194
$\begingroup$

The approximation $$\sin(x) \simeq \frac{16 (\pi -x) x}{5 \pi ^2-4 (\pi -x) x}\qquad (0\leq x\leq\pi)$$ was proposed by Mahabhaskariya of Bhaskara I, a seventh-century Indian mathematician.

I wondered how much this could be improved using our computers and so I tried (very immodestly) to see if we could do better using $$\sin(x) \simeq \frac{a (\pi -x) x}{5 \pi ^2-b (\pi -x) x}$$ I so computed $$\Phi(a,b)=\int_0^{\pi} \left(\sin (x)-\frac{a (\pi -x) x}{5 \pi ^2-b (\pi -x)x}\right)^2 dx$$ the analytical expression of which not being added to the post.
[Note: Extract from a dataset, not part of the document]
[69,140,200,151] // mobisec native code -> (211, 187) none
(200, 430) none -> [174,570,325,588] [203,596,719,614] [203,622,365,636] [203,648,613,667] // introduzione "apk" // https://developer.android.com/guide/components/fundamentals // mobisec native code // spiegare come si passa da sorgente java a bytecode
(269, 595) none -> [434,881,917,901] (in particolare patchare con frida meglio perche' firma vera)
Settings the derivatives equal to $0$ and solving for $a$ and $b$, I arrived to $a=15.9815,b=4.03344$ so close to the original approximation !

What is interesting is to compare the values of $\Phi$ : $2.98 \times 10^{-6}$ only decreased to $2.17 \times 10^{-6}$. Then, no improvement and loss of attractive coefficients.

Now, since this is a matter of etiquette on this site, I ask a simple question:

with all the tools and machines we have in our hands, could any of our community propose something as simple (or almost) for basic trigonometric functions ?

In the discussions, I mentioned one I made (it is probable that I reinvented the wheel) in the same spirit $$\cos(x) \simeq\frac{\pi ^2-4x^2}{\pi ^2+x^2}\qquad (-\frac \pi 2 \leq x\leq\frac \pi 2)$$ which is amazing too !

$\endgroup$
  • 27
    $\begingroup$ Am I the only one who's more interested in the analytical solution of the integral? $\endgroup$ – UserX Oct 16 '14 at 11:38
  • 17
    $\begingroup$ How about replacing $5$ as well? $\endgroup$ – lhf Oct 16 '14 at 11:40
  • 7
    $\begingroup$ Yeah, Indians cooked up some pretty good pi back in that era. $\endgroup$ – Daniel R Hicks Oct 16 '14 at 17:33
  • 19
    $\begingroup$ Hm, it's very pity that this is not really a question. Couldn't you just add some question to your post so that this beautiful thing does not get closed and deleted for formal reasons? $\endgroup$ – Hagen von Eitzen Oct 16 '14 at 18:15
  • 4
    $\begingroup$ @HagenvonEitzen. Thanks for pushing me ! I added. Feel free to add in the post. $\endgroup$ – Claude Leibovici Oct 16 '14 at 18:23
33
$\begingroup$

While you're at it, try also $\cos\bigg(\dfrac\pi2x\bigg)\simeq\Big(1-x^2\Big)^\tfrac65$ and $\cos\bigg(\dfrac\pi2x\bigg)\simeq\Big(1-x^2\Big)^\tfrac76$.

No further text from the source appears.